-- TASK BRIEF --
Go through the lines below and copy any that hold the string "none".

-- EXCERPTED RECORDS --
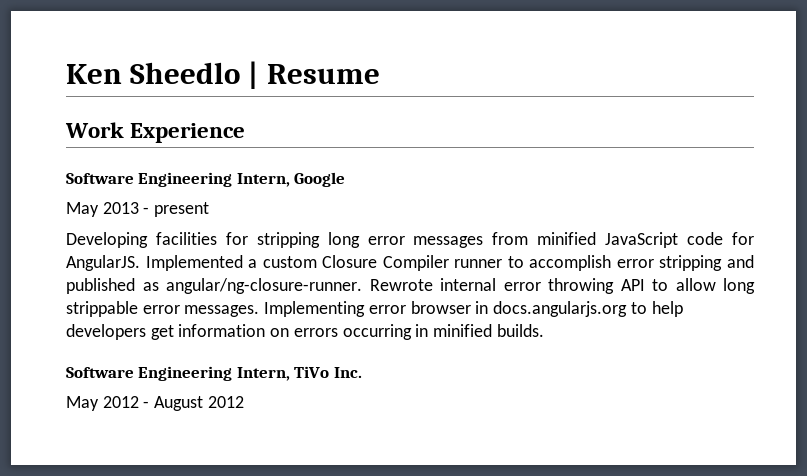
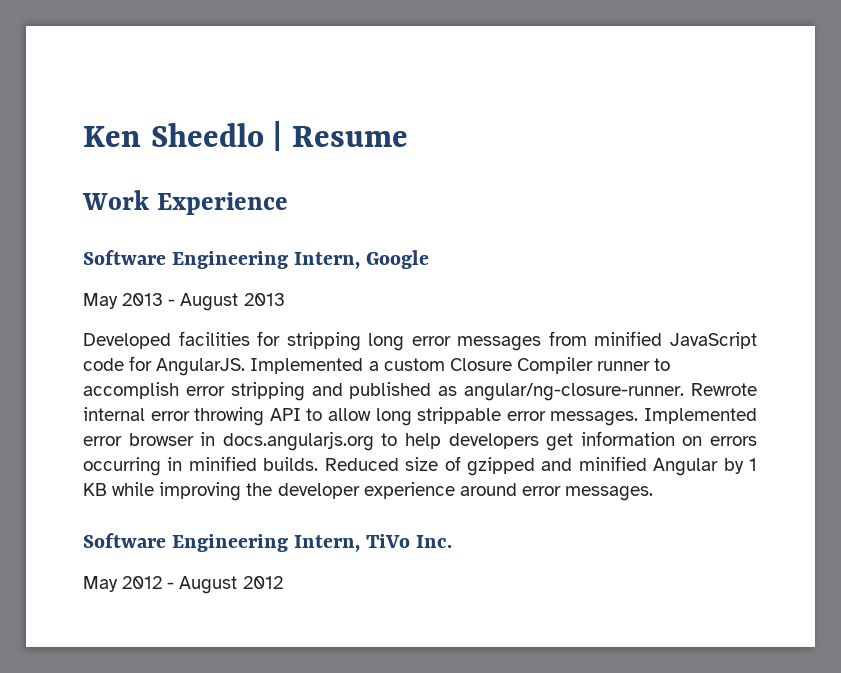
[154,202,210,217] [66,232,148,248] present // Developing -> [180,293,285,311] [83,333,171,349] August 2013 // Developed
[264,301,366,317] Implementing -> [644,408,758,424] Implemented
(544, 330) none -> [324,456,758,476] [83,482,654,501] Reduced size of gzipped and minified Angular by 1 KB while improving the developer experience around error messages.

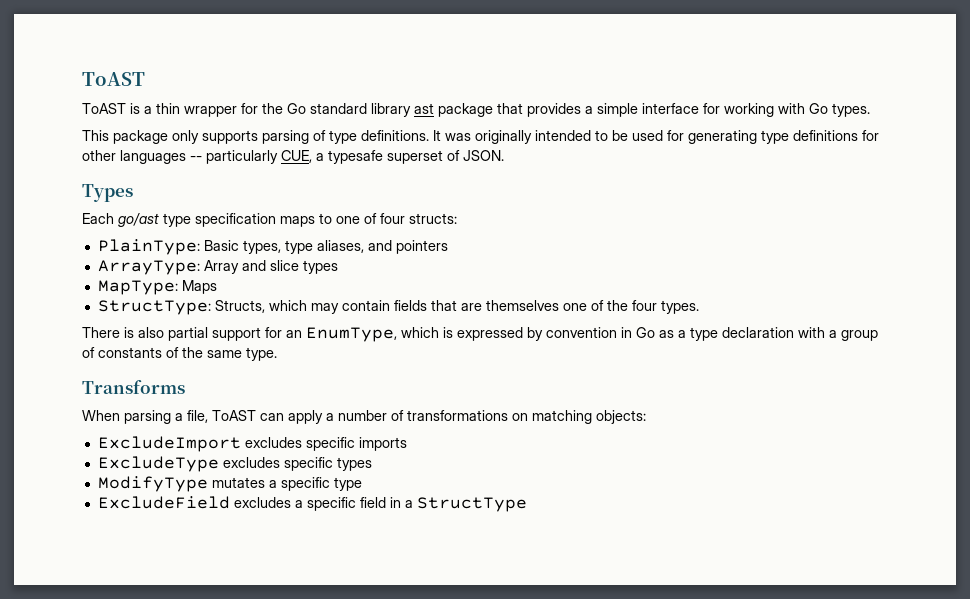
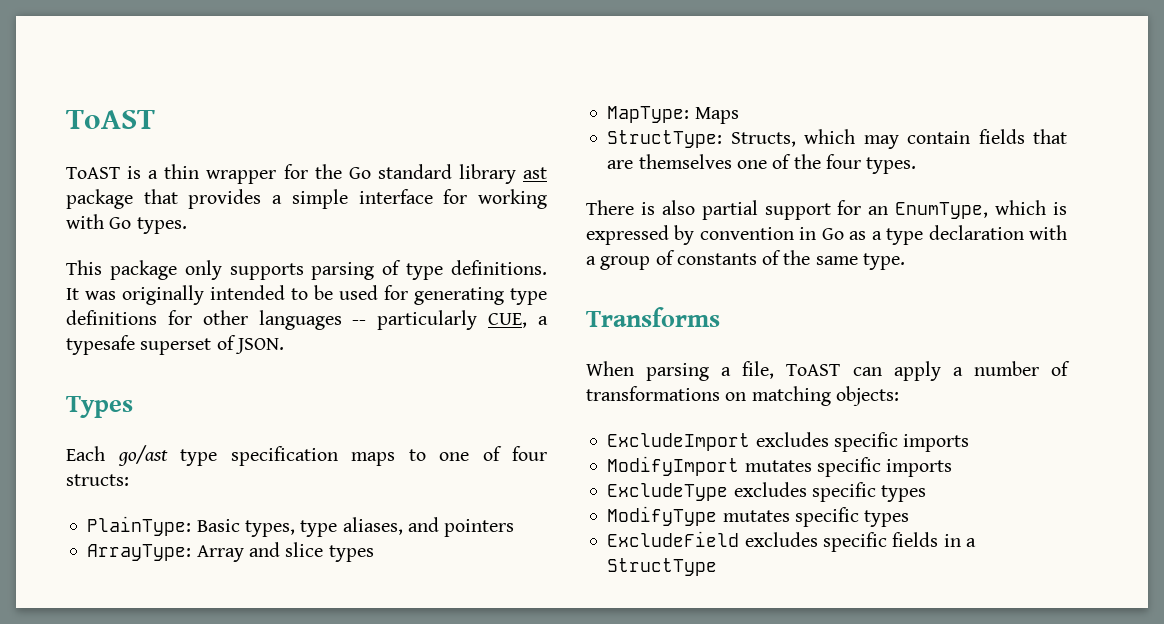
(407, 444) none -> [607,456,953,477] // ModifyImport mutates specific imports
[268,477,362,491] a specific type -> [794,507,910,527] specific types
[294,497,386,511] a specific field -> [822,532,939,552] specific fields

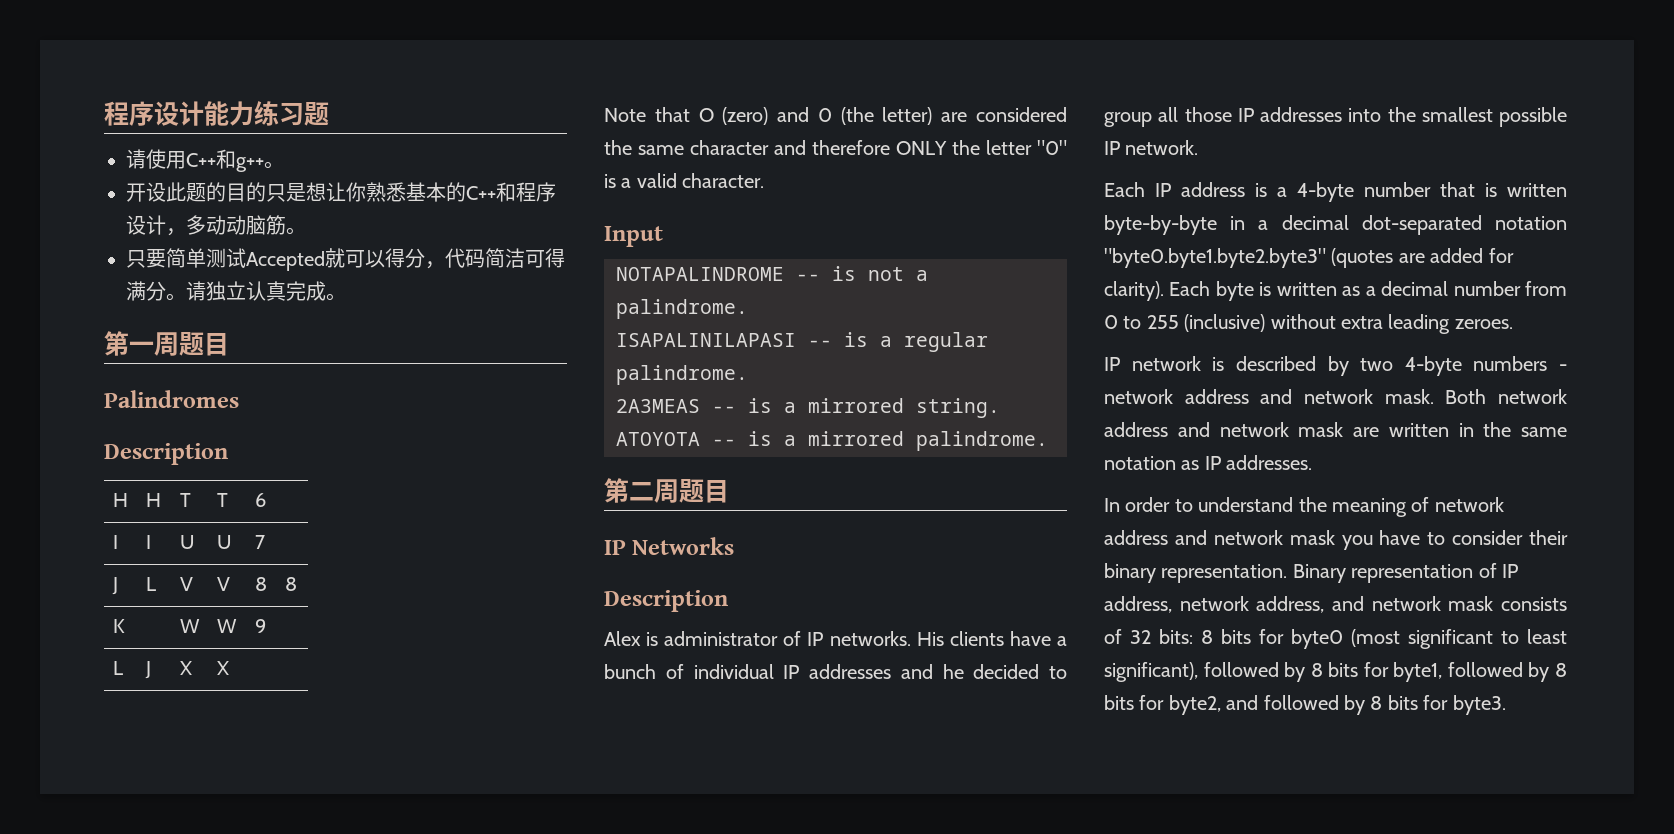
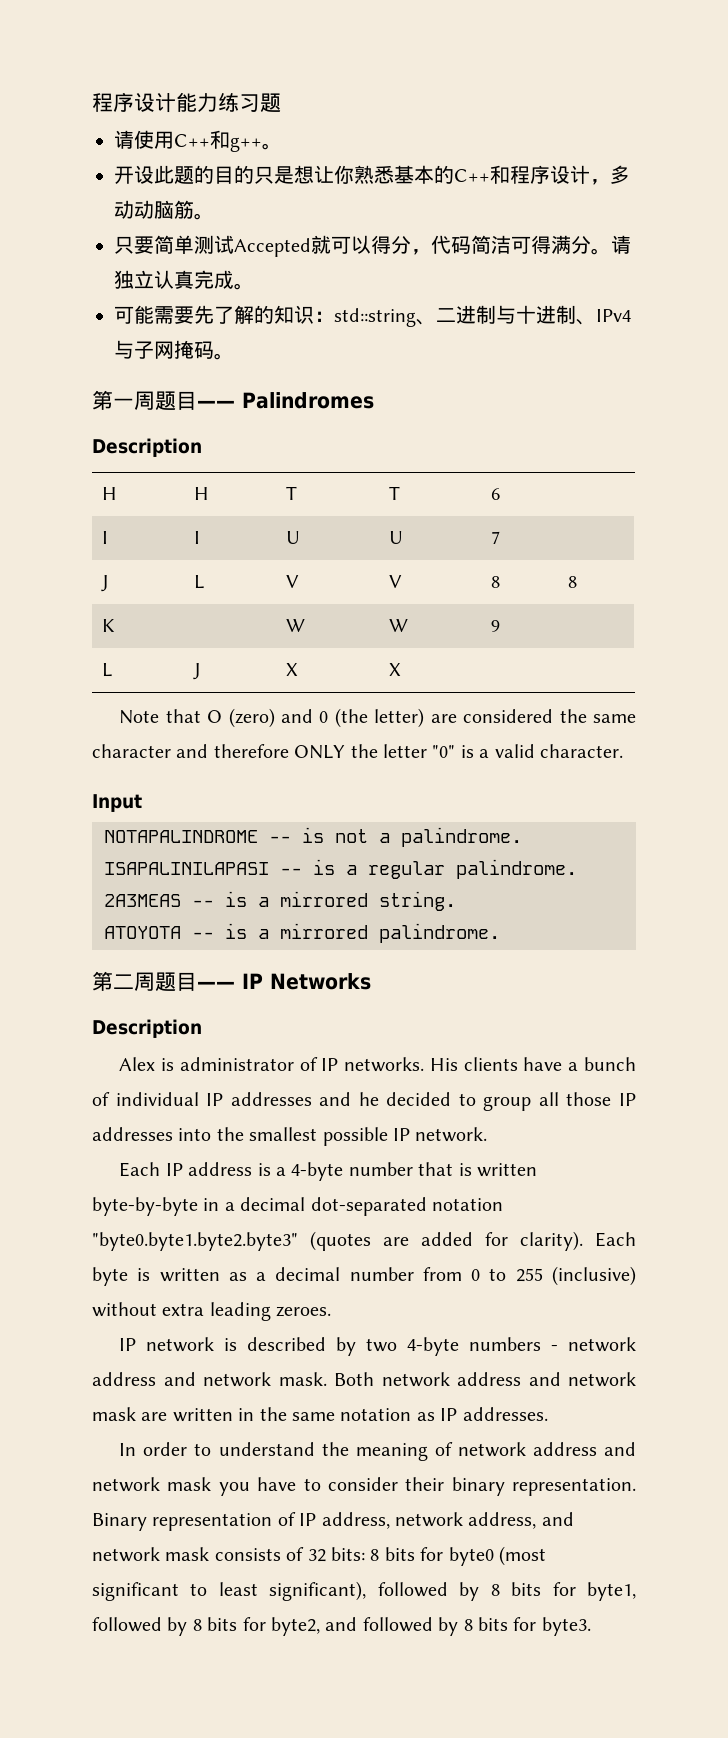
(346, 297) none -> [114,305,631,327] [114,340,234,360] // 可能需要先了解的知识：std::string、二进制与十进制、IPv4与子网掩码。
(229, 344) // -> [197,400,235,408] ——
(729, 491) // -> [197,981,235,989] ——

-- WRITTEN ANSWER --
(544, 330) none -> [324,456,758,476] [83,482,654,501] Reduced size of gzipped and minified Angular by 1 KB while improving the developer experience around error messages.
(407, 444) none -> [607,456,953,477] // ModifyImport mutates specific imports
(346, 297) none -> [114,305,631,327] [114,340,234,360] // 可能需要先了解的知识：std::string、二进制与十进制、IPv4与子网掩码。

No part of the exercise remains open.